**PROVIDED DATA**
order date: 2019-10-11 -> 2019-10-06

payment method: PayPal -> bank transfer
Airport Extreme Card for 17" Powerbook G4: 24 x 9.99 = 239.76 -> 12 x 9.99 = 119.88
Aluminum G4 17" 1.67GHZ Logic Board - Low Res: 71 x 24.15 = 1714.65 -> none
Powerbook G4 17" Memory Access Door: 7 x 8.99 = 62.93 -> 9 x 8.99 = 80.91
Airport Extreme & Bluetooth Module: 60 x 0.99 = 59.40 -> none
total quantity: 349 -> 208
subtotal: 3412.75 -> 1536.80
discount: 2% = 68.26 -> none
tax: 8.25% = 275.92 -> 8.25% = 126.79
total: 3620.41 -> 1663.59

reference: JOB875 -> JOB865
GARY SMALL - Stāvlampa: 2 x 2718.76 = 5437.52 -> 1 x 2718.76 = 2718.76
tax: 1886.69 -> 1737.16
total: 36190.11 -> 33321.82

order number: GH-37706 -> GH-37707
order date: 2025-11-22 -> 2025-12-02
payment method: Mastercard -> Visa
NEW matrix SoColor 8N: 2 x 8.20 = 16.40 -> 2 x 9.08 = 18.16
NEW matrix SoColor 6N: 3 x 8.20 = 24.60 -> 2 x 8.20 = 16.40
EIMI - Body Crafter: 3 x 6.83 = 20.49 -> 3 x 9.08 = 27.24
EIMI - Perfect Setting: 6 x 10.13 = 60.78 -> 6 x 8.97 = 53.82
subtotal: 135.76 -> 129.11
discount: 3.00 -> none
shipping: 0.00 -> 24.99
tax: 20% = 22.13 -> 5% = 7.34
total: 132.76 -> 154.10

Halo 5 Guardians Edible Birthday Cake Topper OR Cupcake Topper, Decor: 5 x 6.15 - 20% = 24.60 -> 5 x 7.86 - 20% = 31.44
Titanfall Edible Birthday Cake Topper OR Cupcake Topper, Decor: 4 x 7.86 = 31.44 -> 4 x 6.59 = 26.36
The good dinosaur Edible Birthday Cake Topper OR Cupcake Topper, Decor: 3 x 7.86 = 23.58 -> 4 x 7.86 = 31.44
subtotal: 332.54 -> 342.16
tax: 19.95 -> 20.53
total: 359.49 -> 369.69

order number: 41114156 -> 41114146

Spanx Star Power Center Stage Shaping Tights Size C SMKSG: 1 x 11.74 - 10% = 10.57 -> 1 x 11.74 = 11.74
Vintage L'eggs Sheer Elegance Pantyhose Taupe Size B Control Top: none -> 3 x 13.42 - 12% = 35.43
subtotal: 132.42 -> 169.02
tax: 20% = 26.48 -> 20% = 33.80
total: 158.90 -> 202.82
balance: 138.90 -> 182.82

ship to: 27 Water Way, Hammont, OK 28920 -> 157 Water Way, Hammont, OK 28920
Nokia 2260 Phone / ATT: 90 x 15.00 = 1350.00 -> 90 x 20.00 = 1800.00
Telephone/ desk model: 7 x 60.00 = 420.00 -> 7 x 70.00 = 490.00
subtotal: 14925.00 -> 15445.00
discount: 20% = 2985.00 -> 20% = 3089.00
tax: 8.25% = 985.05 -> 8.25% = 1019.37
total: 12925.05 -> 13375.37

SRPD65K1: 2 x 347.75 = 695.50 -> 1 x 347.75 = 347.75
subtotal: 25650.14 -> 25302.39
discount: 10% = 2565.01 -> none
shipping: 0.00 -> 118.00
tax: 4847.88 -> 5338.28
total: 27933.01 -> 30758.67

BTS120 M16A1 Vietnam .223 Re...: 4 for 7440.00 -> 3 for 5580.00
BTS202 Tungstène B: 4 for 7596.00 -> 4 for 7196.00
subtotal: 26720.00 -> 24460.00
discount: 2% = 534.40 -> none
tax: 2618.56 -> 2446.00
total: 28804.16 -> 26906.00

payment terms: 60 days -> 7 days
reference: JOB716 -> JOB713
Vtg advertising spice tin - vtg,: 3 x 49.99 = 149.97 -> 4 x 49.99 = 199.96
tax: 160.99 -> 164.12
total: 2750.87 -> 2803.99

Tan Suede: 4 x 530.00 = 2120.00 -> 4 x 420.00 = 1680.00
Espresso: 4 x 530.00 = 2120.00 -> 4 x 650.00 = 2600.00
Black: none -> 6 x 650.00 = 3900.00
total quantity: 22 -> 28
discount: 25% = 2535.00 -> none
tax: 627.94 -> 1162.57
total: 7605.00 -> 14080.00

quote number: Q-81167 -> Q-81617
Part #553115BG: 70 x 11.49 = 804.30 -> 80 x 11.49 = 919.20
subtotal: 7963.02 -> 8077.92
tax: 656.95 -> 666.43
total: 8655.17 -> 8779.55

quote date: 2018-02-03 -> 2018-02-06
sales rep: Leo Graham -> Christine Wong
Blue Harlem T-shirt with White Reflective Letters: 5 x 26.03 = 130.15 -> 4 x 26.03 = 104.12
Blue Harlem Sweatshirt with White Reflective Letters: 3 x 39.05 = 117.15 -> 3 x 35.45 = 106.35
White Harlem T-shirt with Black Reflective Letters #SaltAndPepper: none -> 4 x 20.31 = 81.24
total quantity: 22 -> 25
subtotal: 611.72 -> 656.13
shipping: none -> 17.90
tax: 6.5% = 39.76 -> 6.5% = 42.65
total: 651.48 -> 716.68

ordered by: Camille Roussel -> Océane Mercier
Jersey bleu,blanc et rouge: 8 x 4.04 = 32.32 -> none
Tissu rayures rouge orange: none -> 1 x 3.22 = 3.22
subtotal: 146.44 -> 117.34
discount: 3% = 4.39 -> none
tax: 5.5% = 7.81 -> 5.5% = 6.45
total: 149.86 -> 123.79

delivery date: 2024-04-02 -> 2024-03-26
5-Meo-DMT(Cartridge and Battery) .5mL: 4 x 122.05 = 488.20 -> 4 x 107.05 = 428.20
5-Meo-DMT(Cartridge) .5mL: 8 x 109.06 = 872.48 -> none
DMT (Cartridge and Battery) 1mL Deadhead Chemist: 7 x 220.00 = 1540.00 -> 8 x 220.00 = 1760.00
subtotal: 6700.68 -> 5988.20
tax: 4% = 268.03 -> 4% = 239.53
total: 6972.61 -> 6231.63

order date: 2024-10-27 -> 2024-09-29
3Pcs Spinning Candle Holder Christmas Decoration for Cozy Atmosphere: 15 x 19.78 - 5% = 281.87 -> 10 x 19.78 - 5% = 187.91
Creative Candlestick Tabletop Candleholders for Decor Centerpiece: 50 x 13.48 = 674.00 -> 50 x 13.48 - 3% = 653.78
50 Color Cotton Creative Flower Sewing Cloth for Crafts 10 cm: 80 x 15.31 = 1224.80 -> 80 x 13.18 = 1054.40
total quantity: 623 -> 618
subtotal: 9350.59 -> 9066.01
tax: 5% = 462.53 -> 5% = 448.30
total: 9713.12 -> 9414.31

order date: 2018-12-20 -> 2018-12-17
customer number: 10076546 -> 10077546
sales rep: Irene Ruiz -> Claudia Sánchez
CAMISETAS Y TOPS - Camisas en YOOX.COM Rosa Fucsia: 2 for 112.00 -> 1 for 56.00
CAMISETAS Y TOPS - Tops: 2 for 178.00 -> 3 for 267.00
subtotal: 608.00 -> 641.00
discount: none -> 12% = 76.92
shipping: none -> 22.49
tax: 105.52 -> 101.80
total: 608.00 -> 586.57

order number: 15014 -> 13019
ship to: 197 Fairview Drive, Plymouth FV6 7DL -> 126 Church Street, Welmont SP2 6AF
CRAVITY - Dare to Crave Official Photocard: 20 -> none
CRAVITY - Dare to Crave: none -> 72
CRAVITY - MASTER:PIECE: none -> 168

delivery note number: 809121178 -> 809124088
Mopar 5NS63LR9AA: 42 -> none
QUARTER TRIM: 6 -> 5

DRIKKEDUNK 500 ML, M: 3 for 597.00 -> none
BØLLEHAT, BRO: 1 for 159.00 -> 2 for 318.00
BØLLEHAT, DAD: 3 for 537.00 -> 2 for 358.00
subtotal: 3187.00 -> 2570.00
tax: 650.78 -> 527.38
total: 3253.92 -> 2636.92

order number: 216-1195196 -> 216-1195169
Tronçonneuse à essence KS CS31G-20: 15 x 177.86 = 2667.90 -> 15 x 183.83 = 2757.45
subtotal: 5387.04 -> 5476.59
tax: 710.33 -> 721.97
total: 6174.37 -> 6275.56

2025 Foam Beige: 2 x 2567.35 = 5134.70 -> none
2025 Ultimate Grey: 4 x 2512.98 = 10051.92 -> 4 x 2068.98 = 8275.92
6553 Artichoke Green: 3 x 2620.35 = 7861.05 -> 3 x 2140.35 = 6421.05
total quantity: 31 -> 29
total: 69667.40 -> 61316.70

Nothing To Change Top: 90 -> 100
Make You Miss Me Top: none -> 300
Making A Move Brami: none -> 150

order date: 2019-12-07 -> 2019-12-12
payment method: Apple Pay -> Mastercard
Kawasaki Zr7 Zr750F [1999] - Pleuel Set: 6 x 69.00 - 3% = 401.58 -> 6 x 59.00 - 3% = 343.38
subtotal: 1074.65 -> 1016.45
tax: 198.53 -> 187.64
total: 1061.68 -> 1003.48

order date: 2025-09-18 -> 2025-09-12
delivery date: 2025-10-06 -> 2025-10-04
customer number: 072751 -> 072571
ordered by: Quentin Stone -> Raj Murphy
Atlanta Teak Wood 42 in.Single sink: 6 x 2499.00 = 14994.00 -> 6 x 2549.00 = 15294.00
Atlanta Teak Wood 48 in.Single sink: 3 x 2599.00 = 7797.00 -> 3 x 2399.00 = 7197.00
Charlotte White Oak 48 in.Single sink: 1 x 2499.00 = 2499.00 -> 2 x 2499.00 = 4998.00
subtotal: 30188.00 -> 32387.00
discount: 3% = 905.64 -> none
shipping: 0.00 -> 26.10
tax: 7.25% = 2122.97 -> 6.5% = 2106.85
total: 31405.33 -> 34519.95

**WORK ITEM**
Using the entries above, return each line in which the word "number" occurs.

**WRITTEN SOLUTION**
order number: GH-37706 -> GH-37707
order number: 41114156 -> 41114146
quote number: Q-81167 -> Q-81617
customer number: 10076546 -> 10077546
order number: 15014 -> 13019
delivery note number: 809121178 -> 809124088
order number: 216-1195196 -> 216-1195169
customer number: 072751 -> 072571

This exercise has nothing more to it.